/mv-mr

Official implementation of the paper "MV-MR: multi-views and multi-representations for self-supervised learning and knowledge distillation"

Primary LanguagePython

Python 3.9 PWC PWC

MV-MR: multi-views and multi-representations for self-supervised learning and knowledge distillation

This repo contains official Pytorch implementations of the paper: MV–MR: Multi-Views and Multi-Representations for Self-Supervised Learning and Knowledge Distillation

Paper

Contents

  1. Introduction
  2. Installation
  3. Training
  4. Evaluation
  5. Results
  6. Citation

Introduction

We present a new method of self-supervised learning and knowledge distillation based on multi-views and multi-representations (MV–MR). MV–MR is based on the maximization of dependence between learnable embeddings from augmented and non-augmented views, jointly with the maximization of dependence between learnable embeddings from the augmented view and multiple non-learnable representations from the non-augmented view. We show that the proposed method can be used for efficient self-supervised classification and model-agnostic knowledge distillation. Unlike other self-supervised techniques, our approach does not use any contrastive learning, clustering, or stop gradients. MV–MR is a generic framework allowing the incorporation of constraints on the learnable embeddings via the usage of image multi-representations as regularizers. The proposed method is used for knowledge distillation. MV–MR provides state-of-the-art self-supervised performance on the STL10 and CIFAR20 datasets in a linear evaluation setup. We show that a low-complexity ResNet50 model pretrained using proposed knowledge distillation based on the CLIP ViT model achieves state-of-the-art performance on STL10 and CIFAR100 datasets.

Installation

Conda installation

conda env create -f environment.yml

Training

Training of the self-supervised model

To run the training of the self-supervised model, first fill the config file. Examples of the config files: configs/stl10_self_supervised.yaml, configs/imagenet_self_supervised.yaml.

Then run

python main_self_supervised.py --config <path to config file>

If you want to automatically select the batch size, add --auto_bs flag. If you want to automatically select learning rate, add --auto_lr flag.

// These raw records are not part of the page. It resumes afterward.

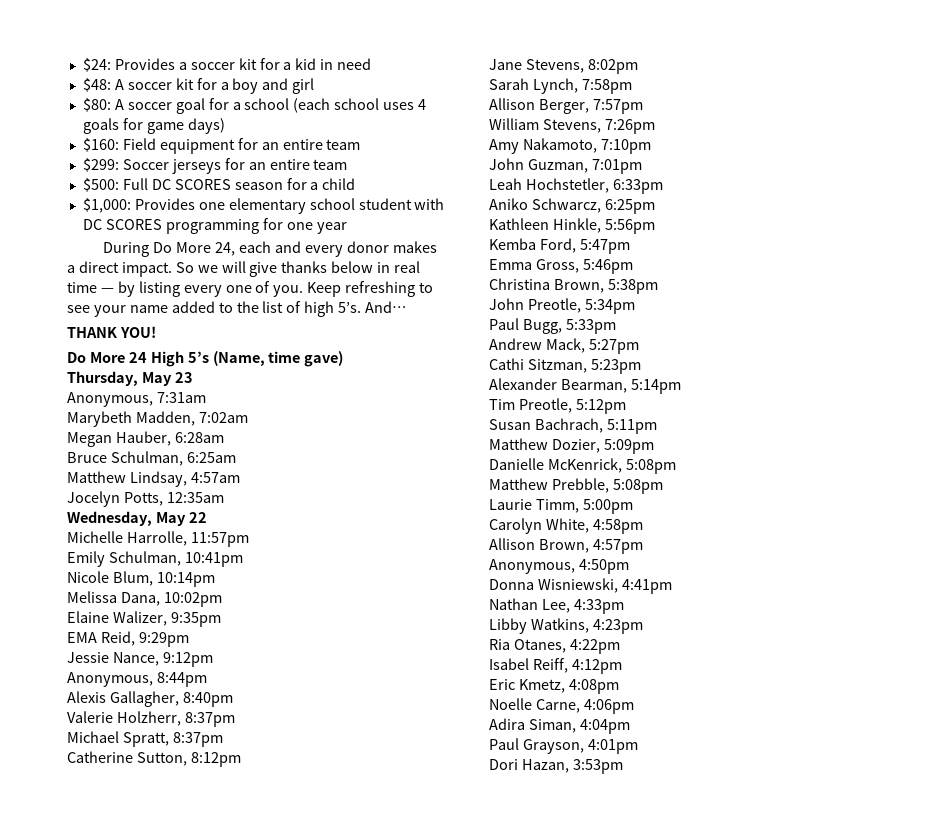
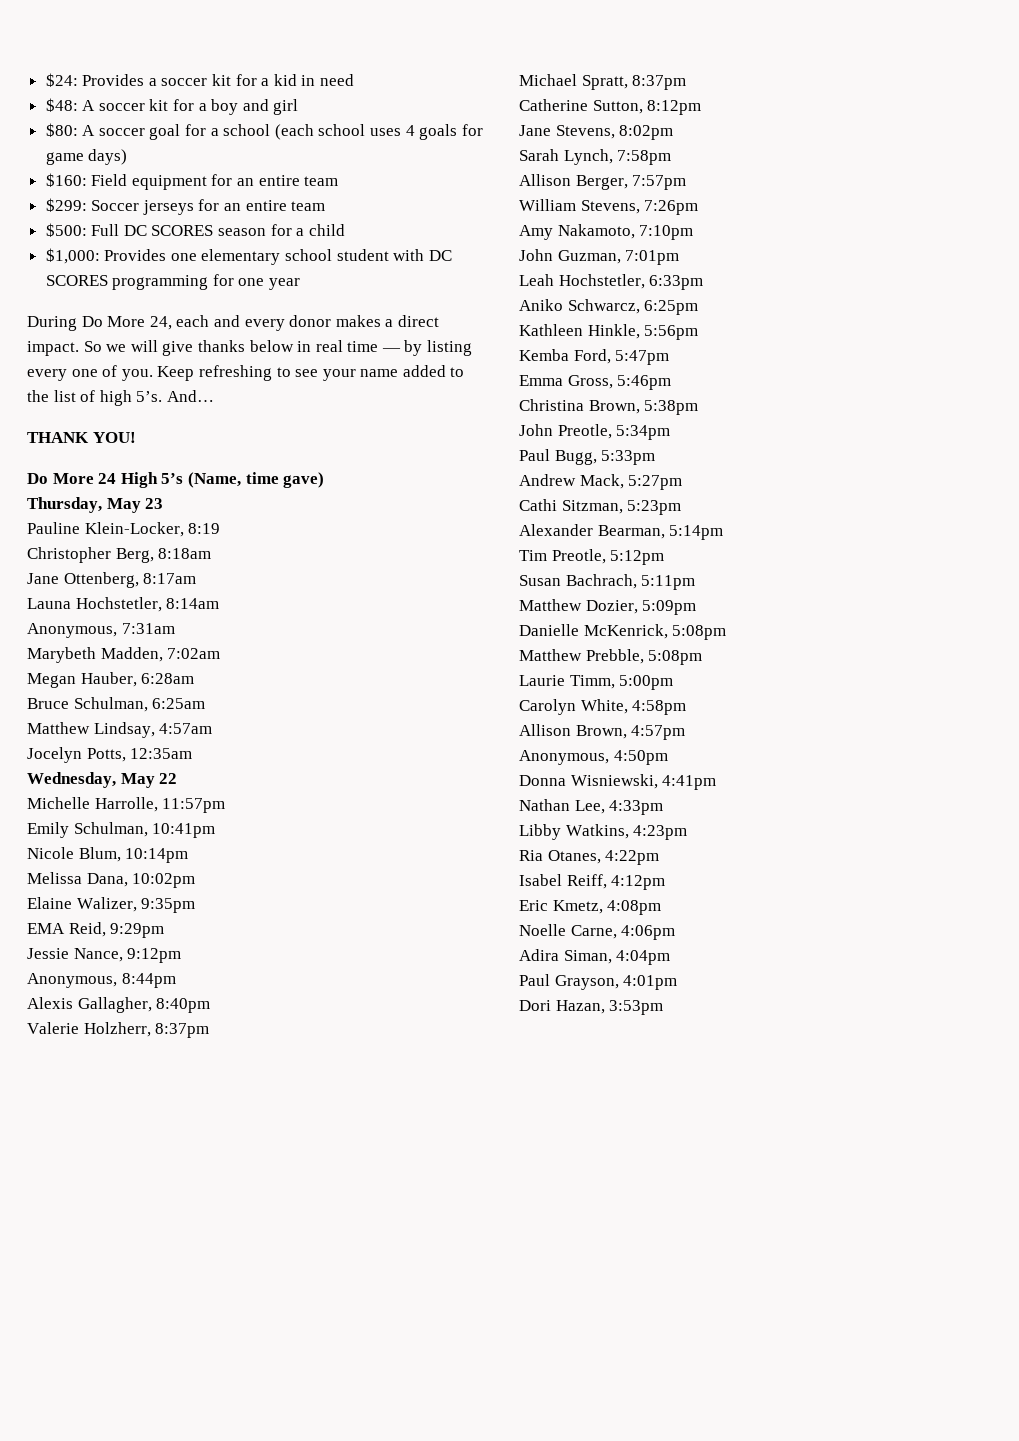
(193, 377) none -> [27,522,221,537] [27,547,212,563] [27,572,197,588] [27,597,220,612] // Pauline Klein-Locker, 8:19 // Christopher Berg, 8:18am // Jane Ottenberg, 8:17am // Launa Hochstetler, 8:14am

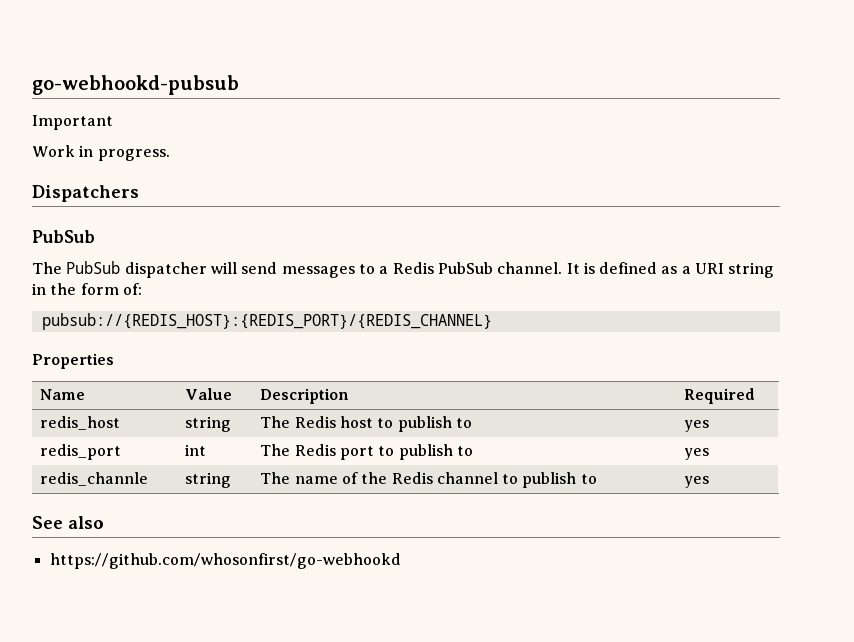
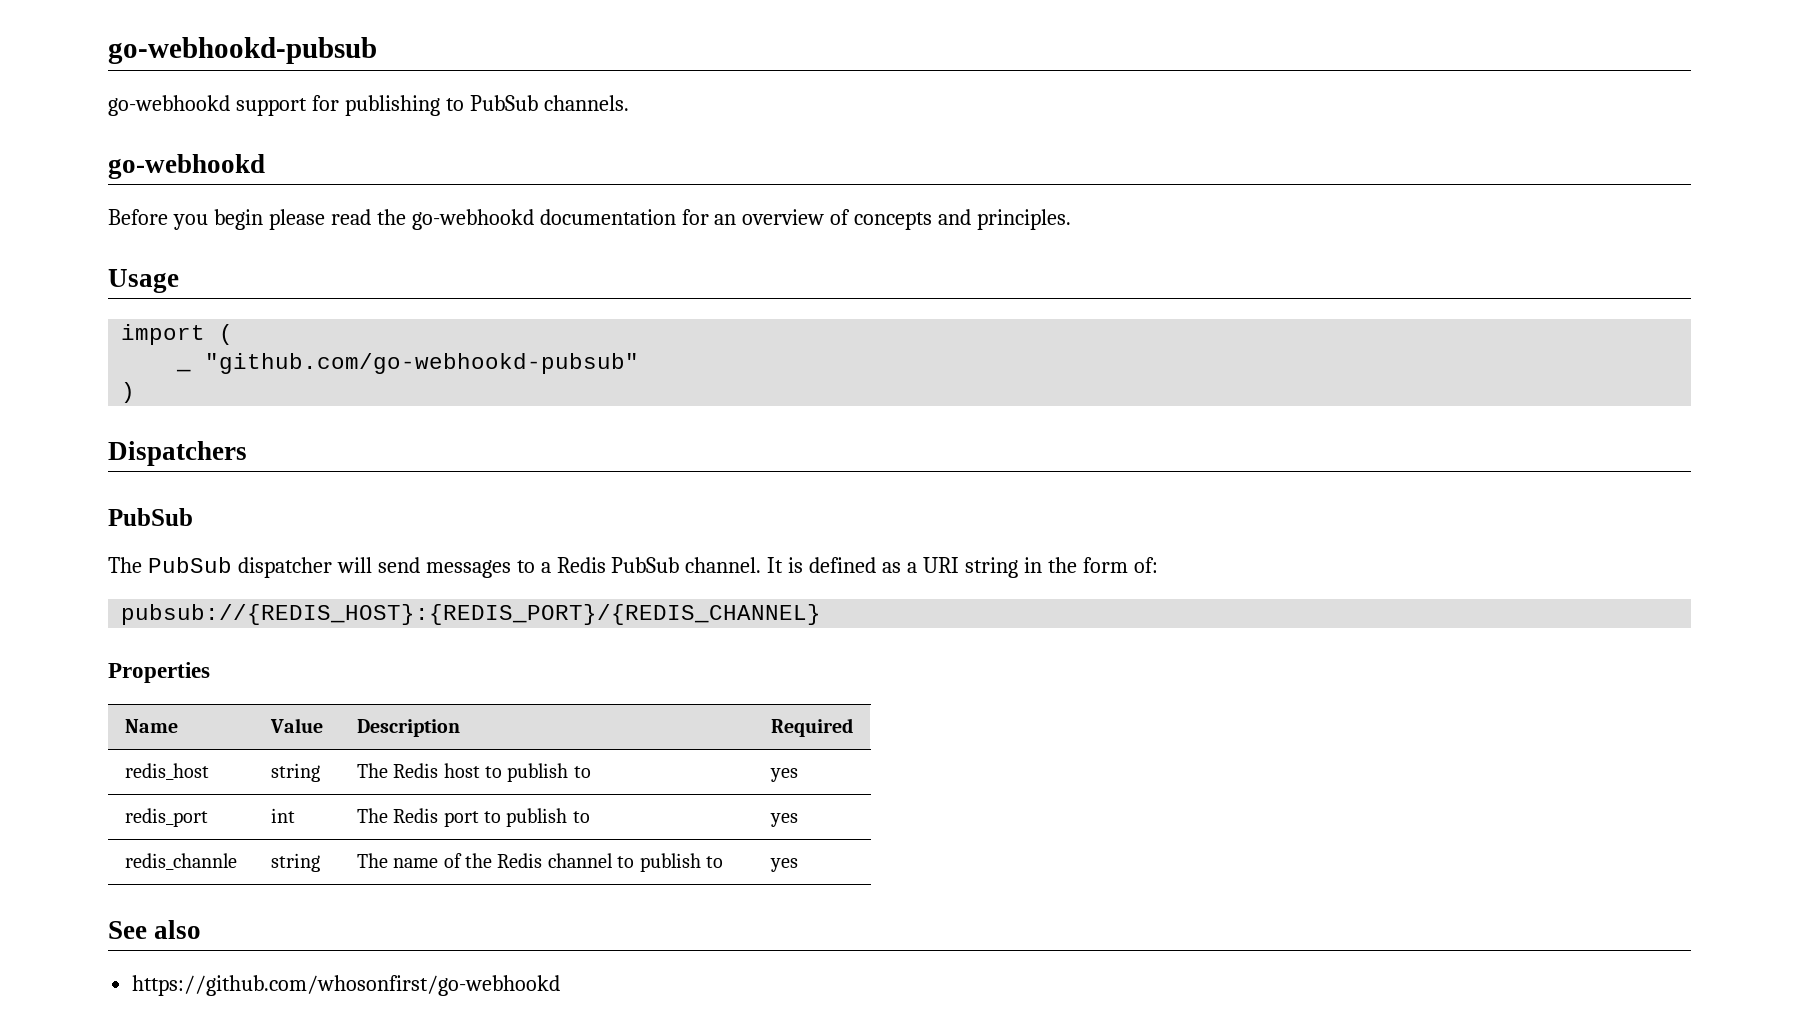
[32,115,113,130] [32,145,170,161] Important // Work in progress. -> [108,95,629,116] [108,154,265,179] [108,209,1072,230] [108,269,179,293] [121,324,234,345] [176,353,640,374] [121,382,136,403] go-webhookd support for publishing to PubSub channels. // go-webhookd // Before you begin please read the go-webhookd documentation for an overview of concepts and principles. // Usage // import ( // _ "github.com/go-webhookd-pubsub" // )

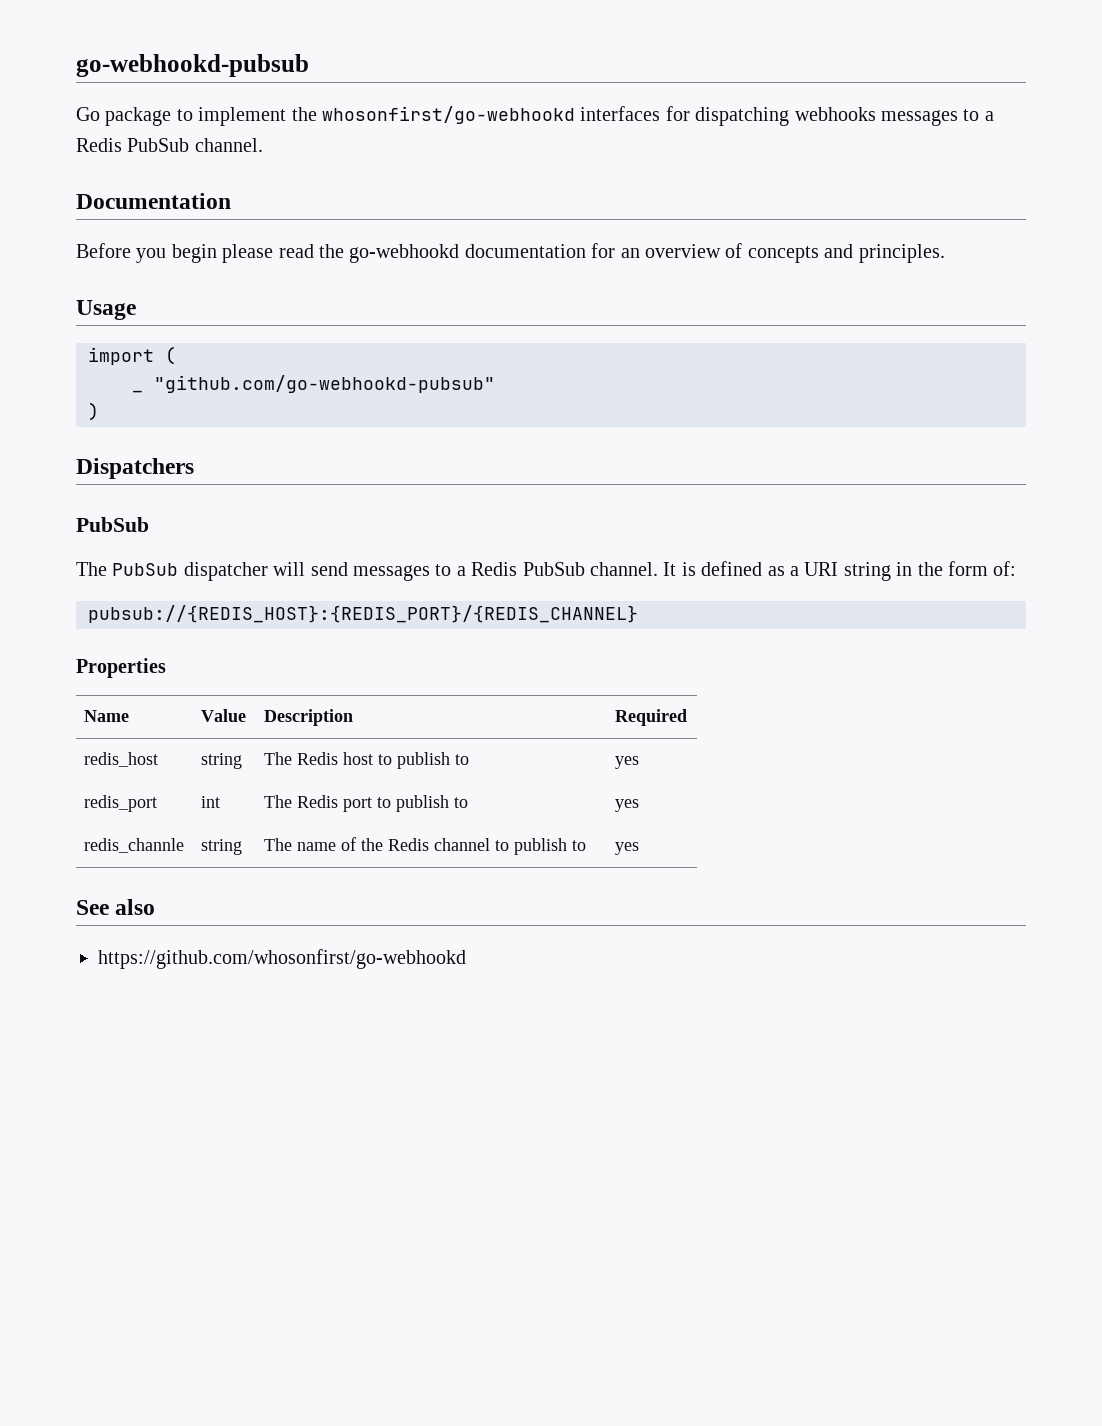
[108,95,629,116] [108,154,265,179] go-webhookd support for publishing to PubSub channels. // go-webhookd -> [76,106,994,126] [76,138,263,152] [76,193,231,209] Go package to implement the whosonfirst/go-webhookd interfaces for dispatching webhooks messages to a Redis PubSub channel. // Documentation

Training semi-supervised model

To run the training of the semi-supervised model (fine-tuning the pretrained self-supervised model), first fill the config file. Examples of the config files: configs/stl10_semi_supervised.yaml, configs/imagenet_semi_supervised.yaml.

Then run

python main_semi_supervised \ 
--config <path to semi-supervised config> \ 
--path_ckpt <path to pretrained self-supervised model>

If you want to automatically select the batch size, add --auto_bs flag. If you want to automatically select learning rate, add --auto_lr flag.

Training of the distillation of CLIP into ResNet50

To run the self-supervised distillation of CLIP into ResNet50, first fill the config file. Example of the config file: configs/imagenet_clip_self_supervised.yaml.

python main_clip_self_supervised.py --config <path to the config>

If you want to automatically select the batch size, add --auto_bs flag. If you want to automatically select learning rate, add --auto_lr flag.

Training multiclass classification model on VOC07

Multiclass classification on VOC07 is one of the ways to evaluate the pretrained self-supervised models. The idea is to train liner model on top of the frozen embeddings from pretrained encoder.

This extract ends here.